In late December, Noureddine Bhiri, the former Justice Minister and deputy president of the Islamist party Ennahda, and Fathi Beldi, a former official in the Interior Ministry, were abducted by plainclothes officers. They reportedly beat Bhiri as they dragged him into their vehicle in front of his home, without an arrest warrant. They also violently accosted his wife who was with him, lawyer Saida Akremi, and confiscated her phone. Both Bhiri and Beldi were taken to undisclosed locations. In a news conference, Charfeddine described Bhiri's detention as house arrest, to the shock of judges and lawyers, given the absence of any formal charges. Neither Tunisia's prosecutor general, nor the courts, nor even the police were apparently informed of these two arrests, so Bhiri and Beldi were de-jure kidnapped. Their detentions, which looked like a warning to other opposition politicians, spread fears of a wider crackdown.
The fact that he has shown complete disregard for due process and the rule of law, while he and his clique of advisers feel untouchable, means that we haven't seen the worst of Saied's excesses.
- Seifeddine Ferjani
Saied's designs on Tunisia's judiciary have since come further into view, with a decree this week ending the "grants and privileges" of members of the Supreme Judicial Council, an independent body under the constitution that monitors the judiciary and appoints judges to various courts. Saied has spent months smearing the council and the entire judiciary. He has called for the "purification" of the courts and claimed they are "a function of the state," undermining their independence and making clear that he sees courts and judges as just another extension of his absolute presidential power. Just like his loyal coterie of plain-clothed policemen, Saied wants judges in place who rule on his behalf, without any independence, so he can weaponize the courts at will against any political opponents. He would then be able to rule not by emergency law, but with the faux legitimacy of an entirely co-opted legal system, like other dictators such as Moammar Gadhafi in Libya, where the state dissolved and fragmented. Saied wants power for himself and his chosen few—to undermine the state completely and remake it for his own ends.
Since his coup, Saied has used widespread public anger at both the economy and corruption to impose his complete control over all parts of the state—first by shuttering the only legal check on his power, in parliament, and then by placing staunch loyalists in ministries, the security services and state media. The last piece of this puzzle is the judiciary. Already, military courts have been trying a troubling number of civilians just for publicly criticizing Saied.
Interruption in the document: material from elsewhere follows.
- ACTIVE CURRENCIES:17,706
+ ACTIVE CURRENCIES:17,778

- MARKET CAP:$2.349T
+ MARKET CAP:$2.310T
Saied's coup and looming dictatorship were clear for any student of democracy to see on July 25. But now, his complete monopoly on the coercive powers of the state has made him unaccountable to anything and anyone except his own whims. The police state has returned to Tunisia, but it will get even worse. Protests against Saied last week on the anniversary of the fall of Zine El Abidine Ben Ali were violently suppressed by security forces; one demonstrator, 57-year-old Rhida Bouziane, died. Tunisian human rights groups are warning collectively that "a police and security mentality is running the state," as basic freedoms are being curtailed.
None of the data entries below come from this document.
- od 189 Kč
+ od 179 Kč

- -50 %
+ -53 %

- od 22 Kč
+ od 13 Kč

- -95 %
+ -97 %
In this climate of fear and repression, torture, beatings and even the deaths of dissidents and protesters will initially shock and alarm everyone, but then they will be normalized, just like Saied's power grab. The fact that he has shown complete disregard for due process and the rule of law, while he and his clique of advisers feel untouchable, means that we haven't seen the worst of Saied's excesses. With a ready line of excuses from Saied's inner circle to justify the horrors already being unleashed, state violence could rise to a level unseen even under the darkest days of Ben Ali.